「がんが消えた!」体験談はほぼウソ
世の中には、各種がんの標準医療以外に「がんが消える」と称する食事法や治療法が数多くあります。野菜ジュースで、玄米菜食で、塩で、精神統一で、温熱療法で……さまざまな方法でがんが消えたと、WEBサイトや書籍、雑誌、商品の通販ページなどに書かれています。こんなに種類があるのかと驚くほどです。がんが消える食事法がない理由は前回の記事の通りですが、治療法でも同じこと。標準医療以外のいわゆる代替療法で、きちんとした臨床試験で効果が証明されたものはありません。
がん治療は副作用や合併症を伴うことがありますから、自然にがんを消すことができれば、それに越したことはありません。患者さんのみならず、ご家族も、医師も看護師もみんながそう思うでしょう。私だってそう思います。
でも、がんが消えたとする体験談を詳しく検討すると、併用していた標準医療が効いたと考えられたり、もともとのがんという診断が疑わしかったり(別の病気だったのを誤診)、がんが消えたという根拠が不明確だったり(実際には消えていない)、ひどい場合は最初から捏造だったりすることさえあります。
おおむね数万人に1人のがんが自然退縮する
とはいえ、「がんが消えた」という体験談のすべてが例外なく信頼できないわけではありません。「自然退縮」といって、とくに治療をしていないのに、がんが小さくなったり、消えてしまったりすることがあるからです。
それぞれの研究によっても差はありますが、おおむね数万人に1人のがんが自然退縮するとされています。いずれにせよきわめてまれで、正確な数字はわかりません。どのようながんでも自然退縮は起こることがありますが、がんの種類によって報告数には差があり、腎細胞がんや悪性黒色腫や神経芽細胞腫で起こりやすいようです。がんが消えたのちに再発することもありますが、そのまま治ってしまうこともあります。

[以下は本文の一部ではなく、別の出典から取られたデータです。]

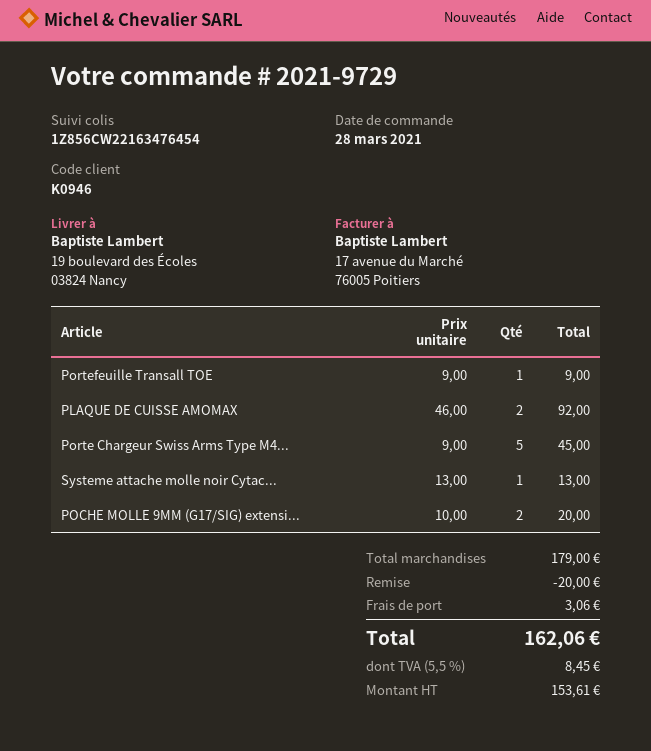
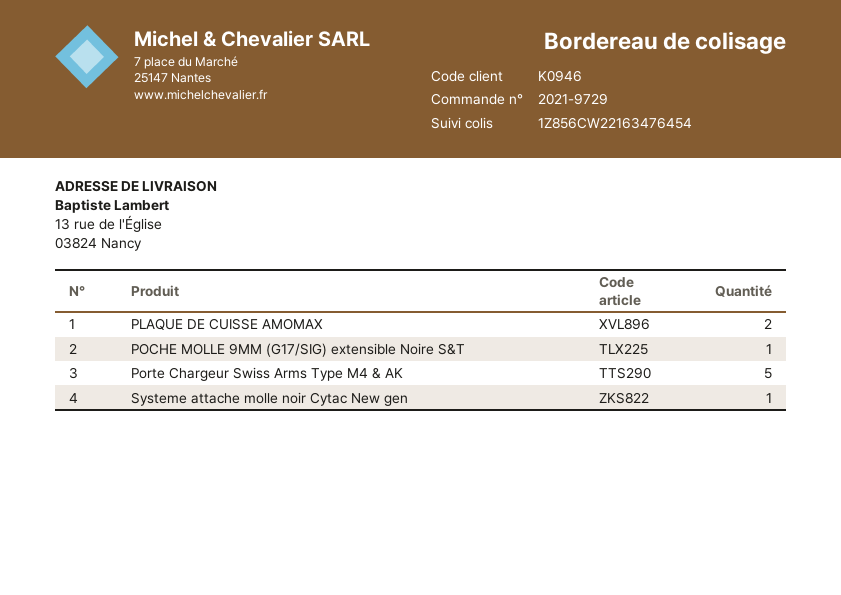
ship to: 19 boulevard des Écoles, 03824 Nancy -> 13 rue de l'Église, 03824 Nancy
Portefeuille Transall TOE: 1 -> none
POCHE MOLLE 9MM (G17/SIG) extensi...: 2 -> 1

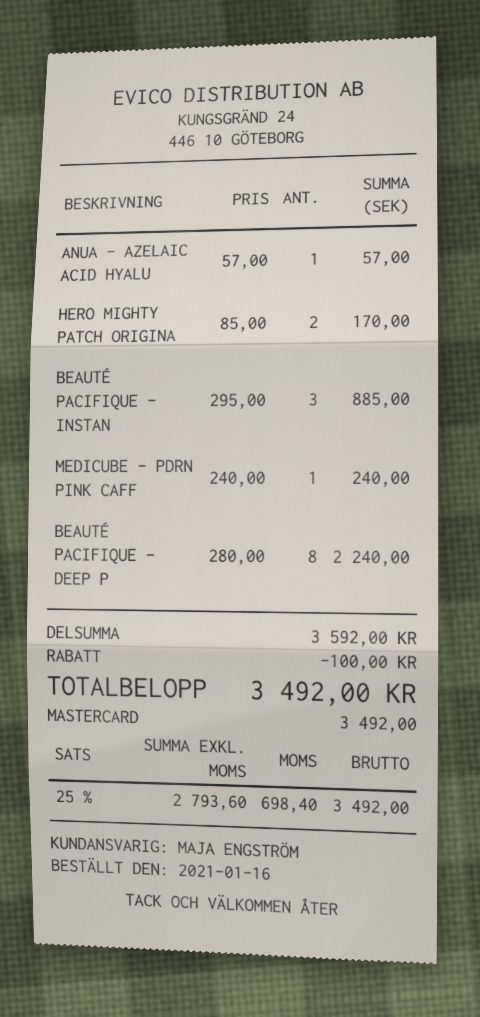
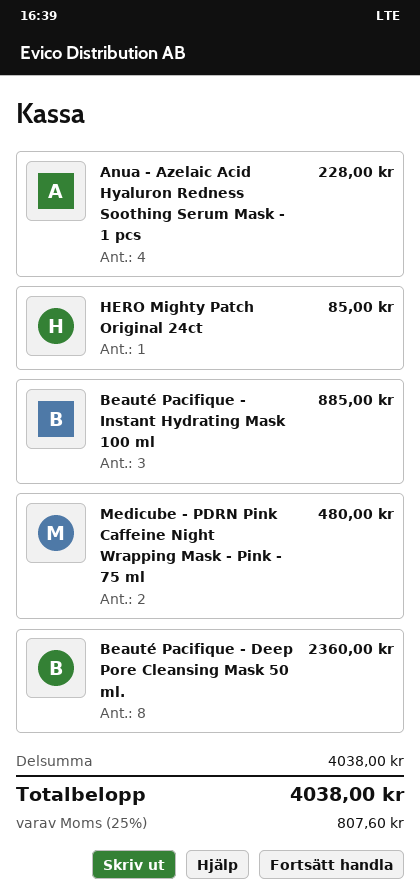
ANUA - AZELAIC ACID HYALU: 1 for 57.00 -> 4 for 228.00
HERO MIGHTY PATCH ORIGINA: 2 for 170.00 -> 1 for 85.00
MEDICUBE - PDRN PINK CAFF: 1 for 240.00 -> 2 for 480.00
BEAUTÉ PACIFIQUE - DEEP P: 8 for 2240.00 -> 8 for 2360.00
subtotal: 3592.00 -> 4038.00
discount: 100.00 -> none
tax: 25% = 698.40 -> 25% = 807.60
total: 3492.00 -> 4038.00

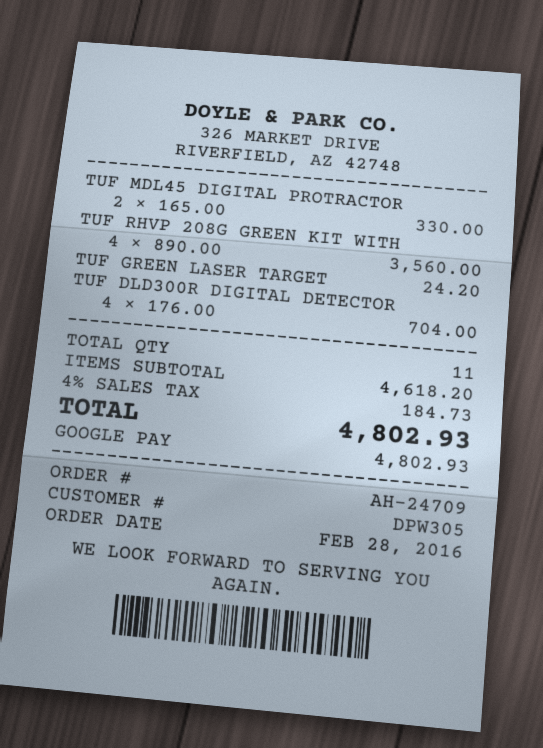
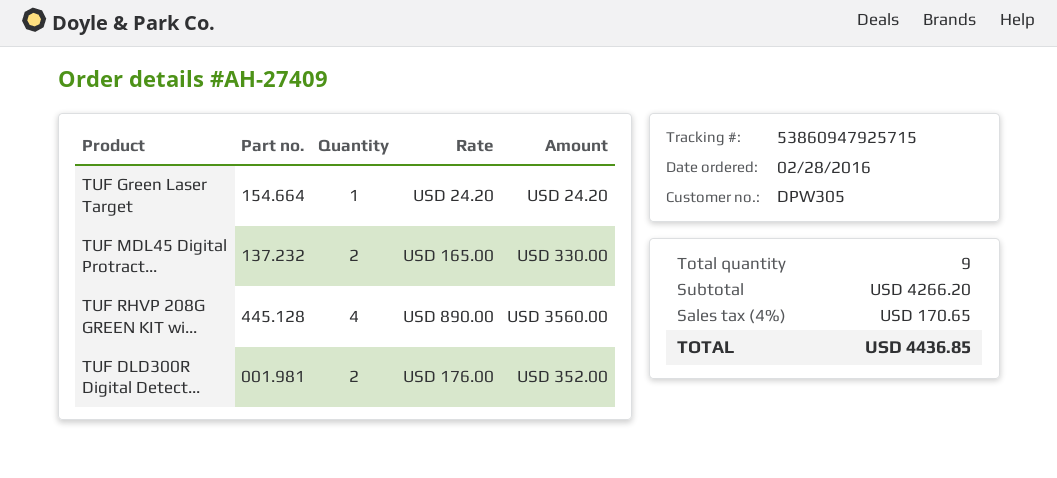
order number: AH-24709 -> AH-27409
TUF DLD300R DIGITAL DETECTOR: 4 x 176.00 = 704.00 -> 2 x 176.00 = 352.00
total quantity: 11 -> 9
subtotal: 4618.20 -> 4266.20
tax: 4% = 184.73 -> 4% = 170.65
total: 4802.93 -> 4436.85

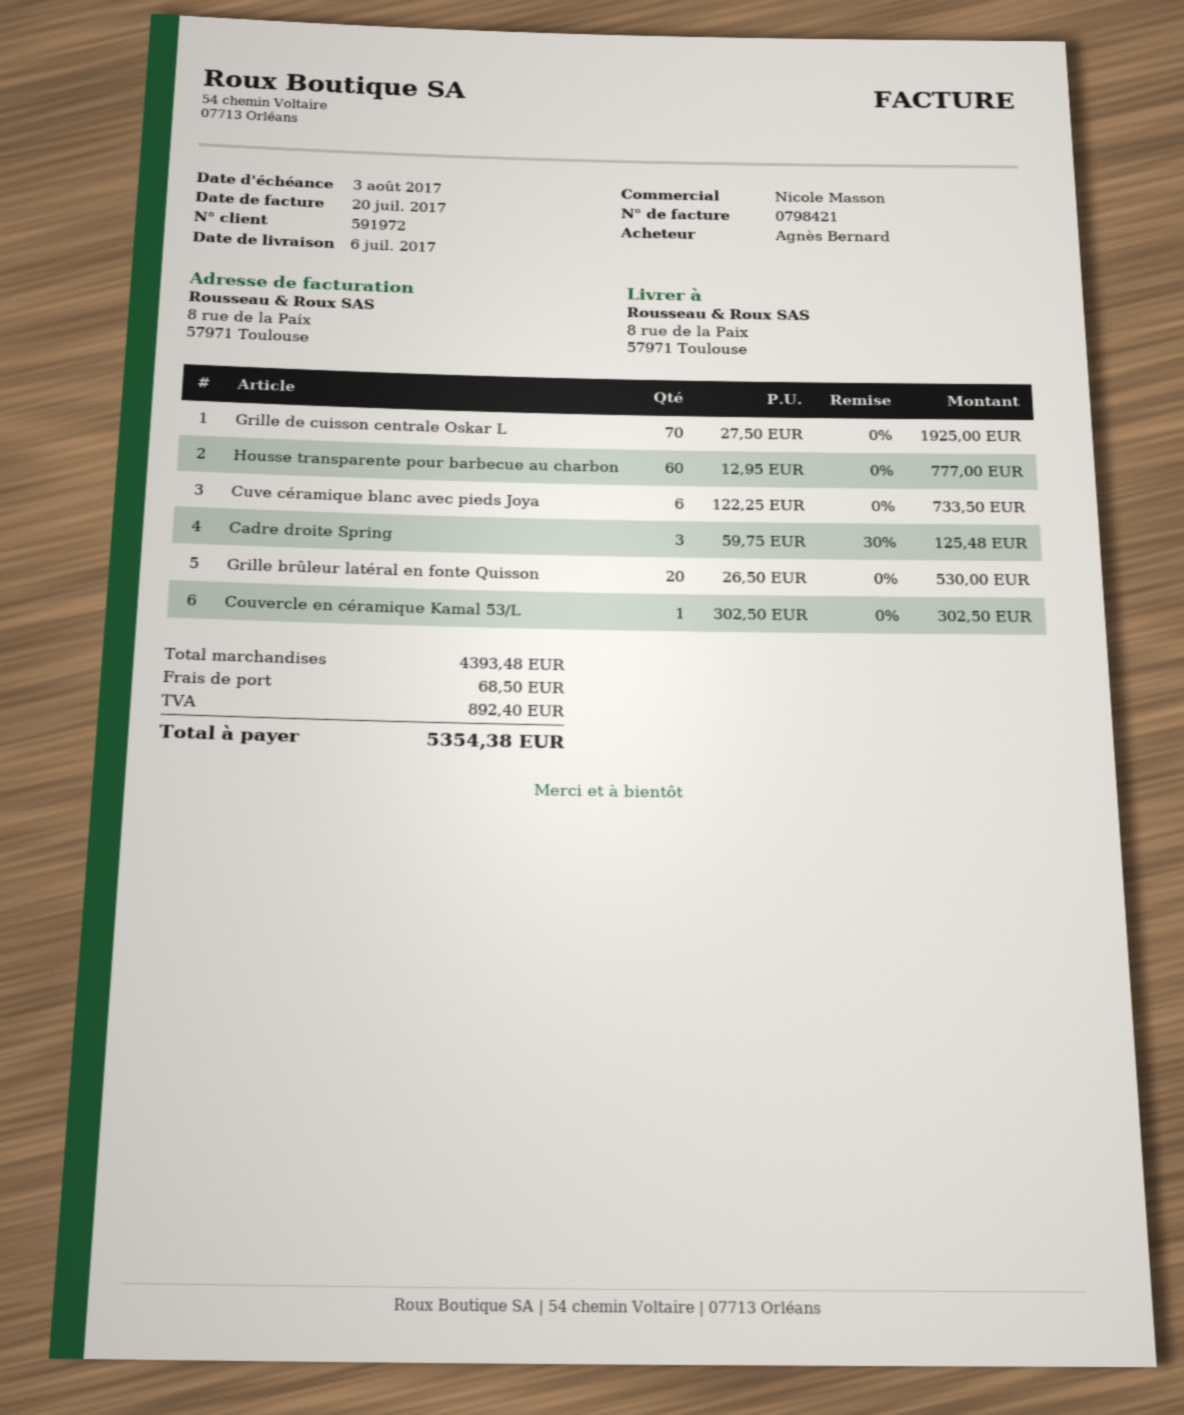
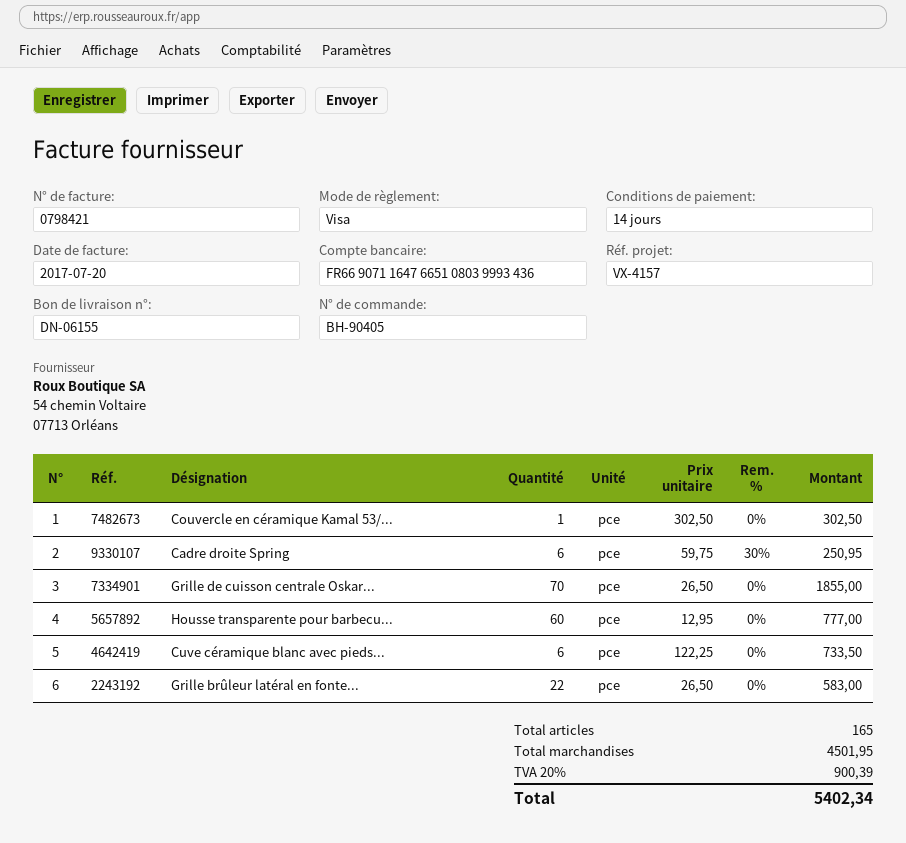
Grille de cuisson centrale Oskar L: 70 x 27.50 = 1925.00 -> 70 x 26.50 = 1855.00
Cadre droite Spring: 3 x 59.75 - 30% = 125.48 -> 6 x 59.75 - 30% = 250.95
Grille brûleur latéral en fonte Quisson: 20 x 26.50 = 530.00 -> 22 x 26.50 = 583.00
subtotal: 4393.48 -> 4501.95
shipping: 68.50 -> none
tax: 892.40 -> 900.39
total: 5354.38 -> 5402.34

このように自然にがんが消えることもあると知っておくと、「保険診療外の何らかの治療を行ったあとにがんが消えたという体験談」を聞いたとき、「その治療には効果があるに違いない」という誤った結論に飛びつかずに済みます。その治療が効いたのではなく、自然に消えてしまっただけかもしれません。特定の治療法に効果があることを証明するには、その治療法を行った患者さんと、その治療を行わなかった(もしくは別の治療を行った)患者さんとを比較する臨床試験が必要になります。そうした臨床試験による評価の結果、現時点で最善の治療法だと証明されているのが「標準医療」なのです。